**TASK GOAL**. Your answer must consist of every line from the data below that includes the word "font".

**PROVIDED RECORDS**.
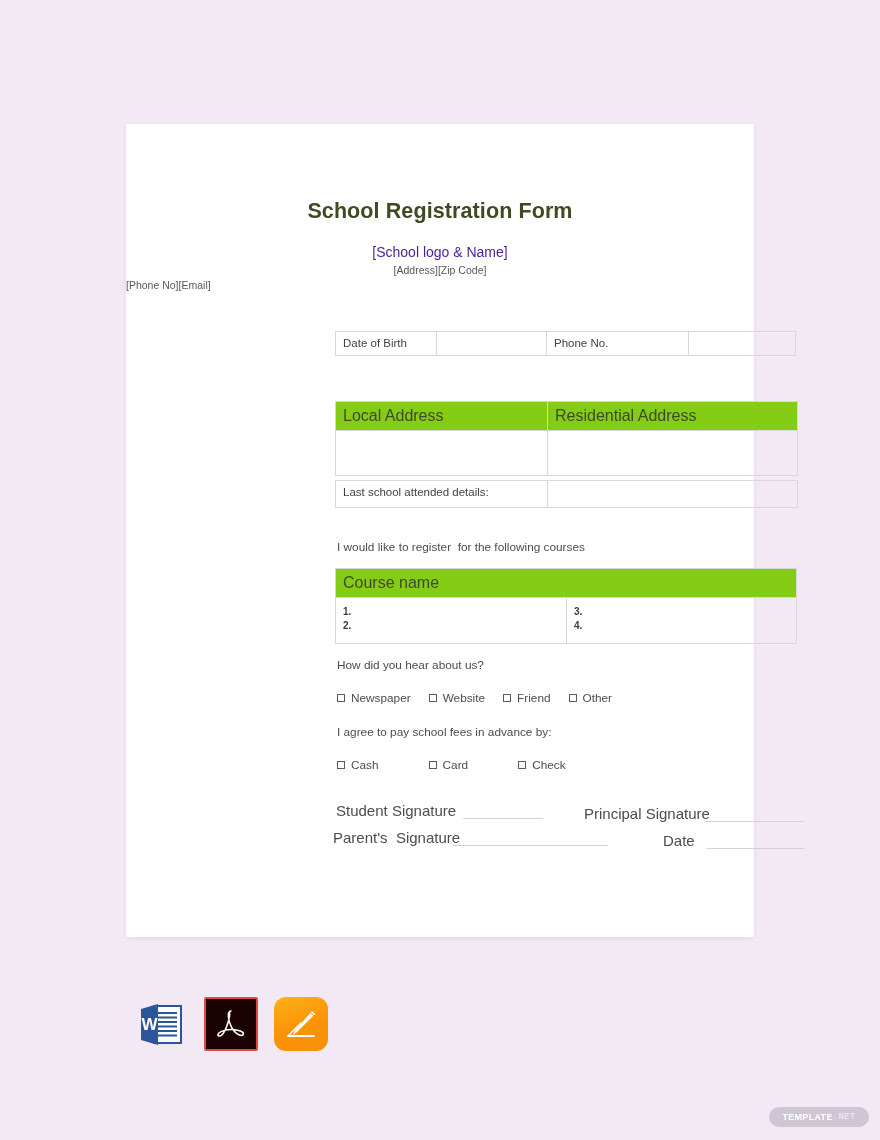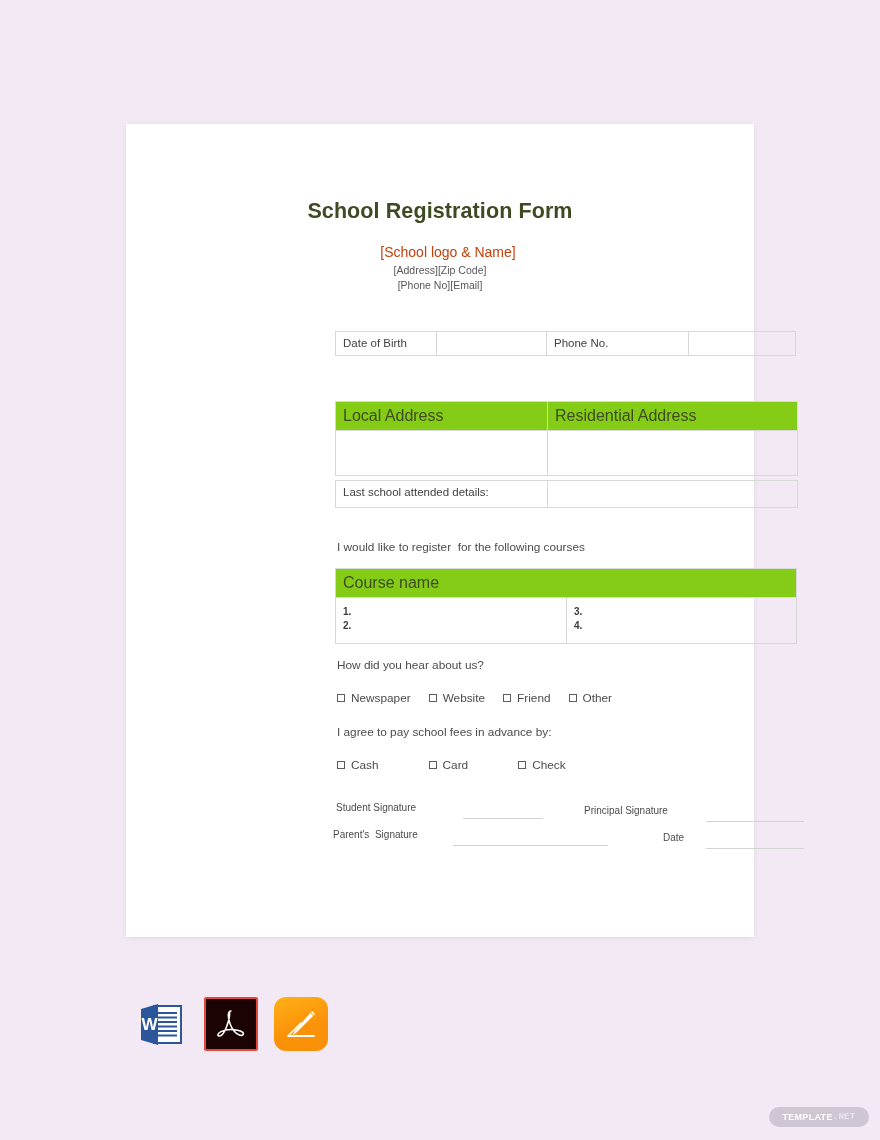--- a/index.html
+++ b/index.html
@@ -55,8 +55,7 @@
     width: 628px;
     text-align: center;
     font-size: 14px;
-    color: #c2410c;
-    margin-left: 8px;
+    color: #4c1d95;
   }
   .subtitle-2 {
     position: absolute;

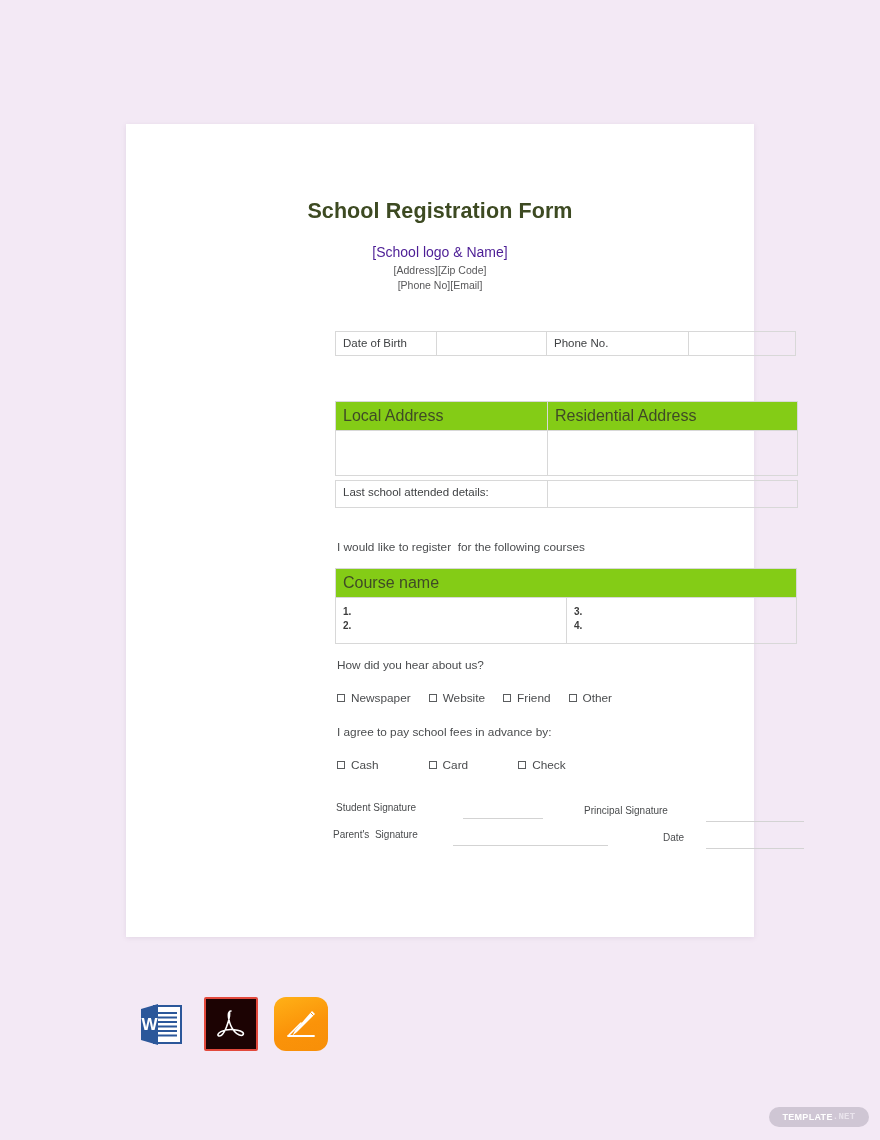--- a/index.html
+++ b/index.html
@@ -71,7 +71,7 @@
     left: 0;
     top: 155px;
     width: 628px;
-    text-align: center;
+    text-align: left;
     font-size: 10.5px;
     color: #58585a;
   }

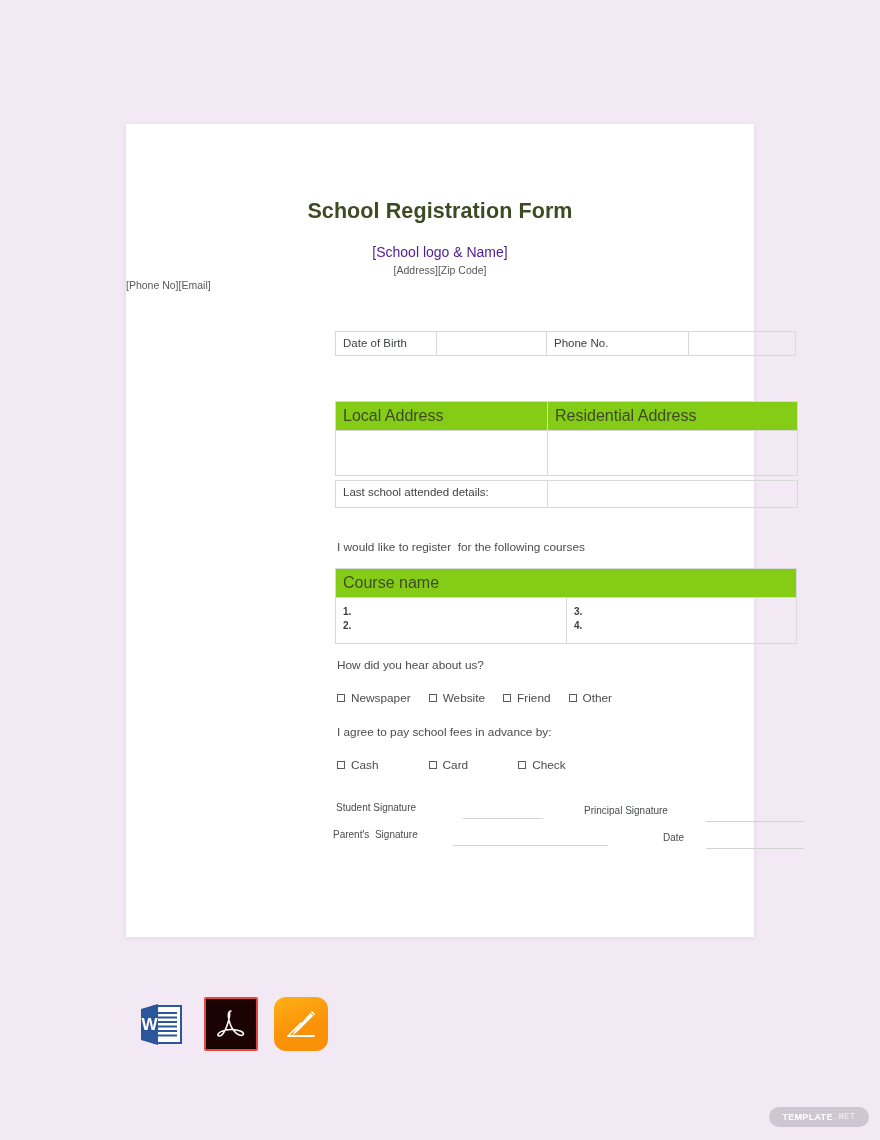--- a/index.html
+++ b/index.html
@@ -172,7 +172,7 @@
   
   .sig-label {
     position: absolute;
-    font-size: 10px;
+    font-size: 15px;
     color: #4a4c4e;
     white-space: pre;
   }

**WRITTEN ANSWER**.
     font-size: 14px;
     font-size: 10.5px;
-    font-size: 10px;
+    font-size: 15px;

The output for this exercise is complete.